[Supplied records Boundary: Start]
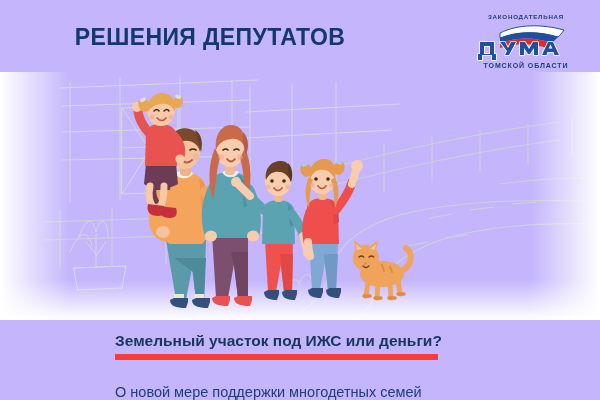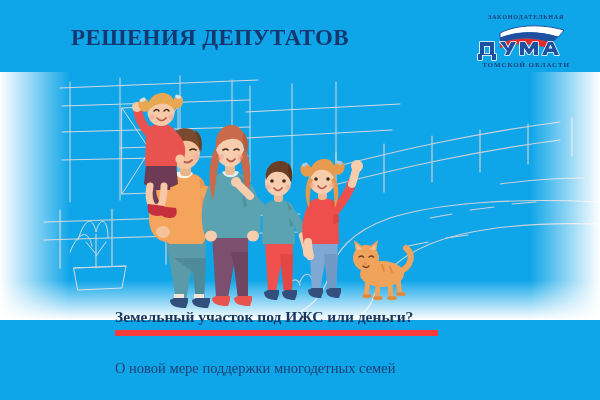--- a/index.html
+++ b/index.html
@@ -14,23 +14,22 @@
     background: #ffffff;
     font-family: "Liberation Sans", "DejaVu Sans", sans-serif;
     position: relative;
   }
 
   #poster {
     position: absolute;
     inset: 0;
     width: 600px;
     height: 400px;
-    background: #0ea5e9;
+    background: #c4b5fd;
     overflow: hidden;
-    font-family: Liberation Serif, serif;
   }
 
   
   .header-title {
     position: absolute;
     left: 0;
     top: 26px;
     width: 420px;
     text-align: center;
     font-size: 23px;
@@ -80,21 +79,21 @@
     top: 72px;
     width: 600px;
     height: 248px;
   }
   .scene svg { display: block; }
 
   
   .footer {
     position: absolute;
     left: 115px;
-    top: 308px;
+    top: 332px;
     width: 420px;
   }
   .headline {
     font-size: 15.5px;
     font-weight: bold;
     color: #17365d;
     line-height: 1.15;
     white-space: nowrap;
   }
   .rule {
[Supplied records Boundary: End]
- [What is required] Please copy the data shown above precisely, leaving the images out.

- [Response to the exercise]
--- a/index.html
+++ b/index.html
@@ -14,23 +14,22 @@
     background: #ffffff;
     font-family: "Liberation Sans", "DejaVu Sans", sans-serif;
     position: relative;
   }
 
   #poster {
     position: absolute;
     inset: 0;
     width: 600px;
     height: 400px;
-    background: #0ea5e9;
+    background: #c4b5fd;
     overflow: hidden;
-    font-family: Liberation Serif, serif;
   }
 
   
   .header-title {
     position: absolute;
     left: 0;
     top: 26px;
     width: 420px;
     text-align: center;
     font-size: 23px;
@@ -80,21 +79,21 @@
     top: 72px;
     width: 600px;
     height: 248px;
   }
   .scene svg { display: block; }
 
   
   .footer {
     position: absolute;
     left: 115px;
-    top: 308px;
+    top: 332px;
     width: 420px;
   }
   .headline {
     font-size: 15.5px;
     font-weight: bold;
     color: #17365d;
     line-height: 1.15;
     white-space: nowrap;
   }
   .rule {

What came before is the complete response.